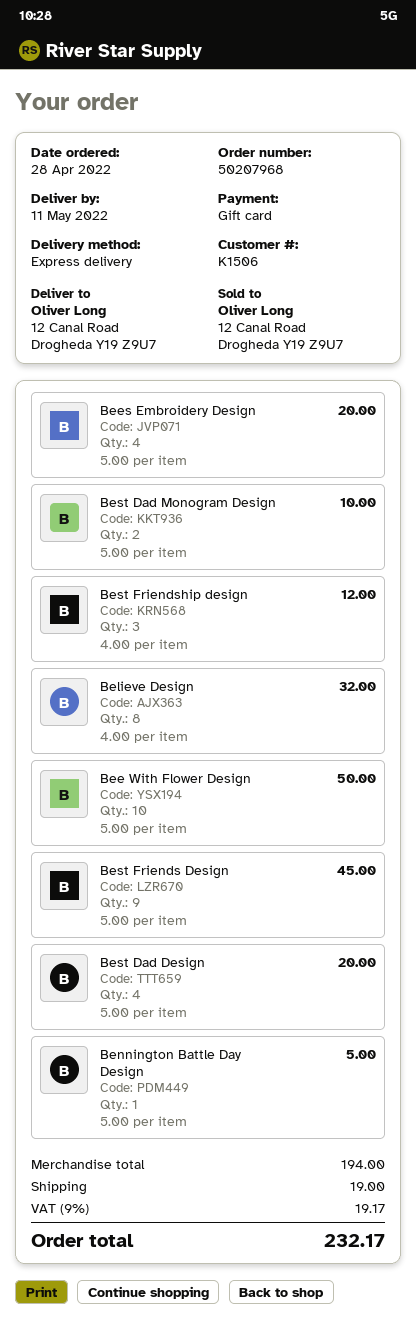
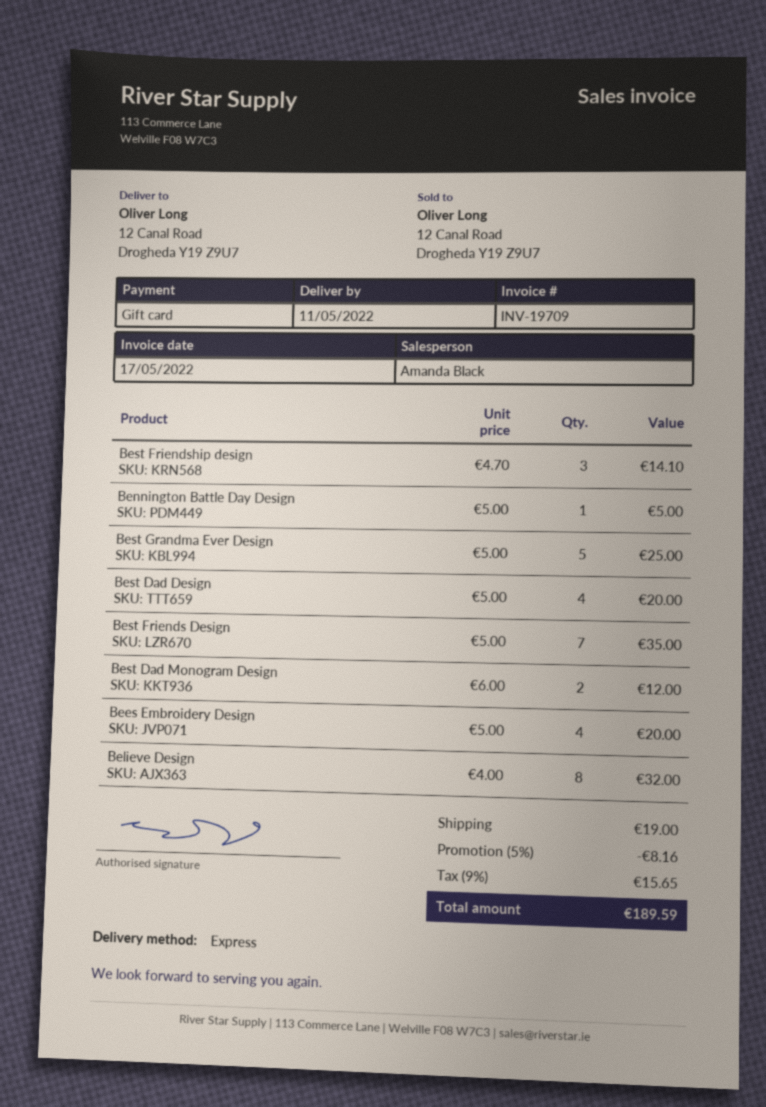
Best Dad Monogram Design: 2 x 5.00 = 10.00 -> 2 x 6.00 = 12.00
Best Friendship design: 3 x 4.00 = 12.00 -> 3 x 4.70 = 14.10
Bee With Flower Design: 10 x 5.00 = 50.00 -> none
Best Friends Design: 9 x 5.00 = 45.00 -> 7 x 5.00 = 35.00
Best Grandma Ever Design: none -> 5 x 5.00 = 25.00
discount: none -> 5% = 8.16
tax: 9% = 19.17 -> 9% = 15.65
total: 232.17 -> 189.59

- Problem to solve: Once the pictures are set aside, please output all the data word for word.

- Solution to this task:
Best Dad Monogram Design: 2 x 5.00 = 10.00 -> 2 x 6.00 = 12.00
Best Friendship design: 3 x 4.00 = 12.00 -> 3 x 4.70 = 14.10
Bee With Flower Design: 10 x 5.00 = 50.00 -> none
Best Friends Design: 9 x 5.00 = 45.00 -> 7 x 5.00 = 35.00
Best Grandma Ever Design: none -> 5 x 5.00 = 25.00
discount: none -> 5% = 8.16
tax: 9% = 19.17 -> 9% = 15.65
total: 232.17 -> 189.59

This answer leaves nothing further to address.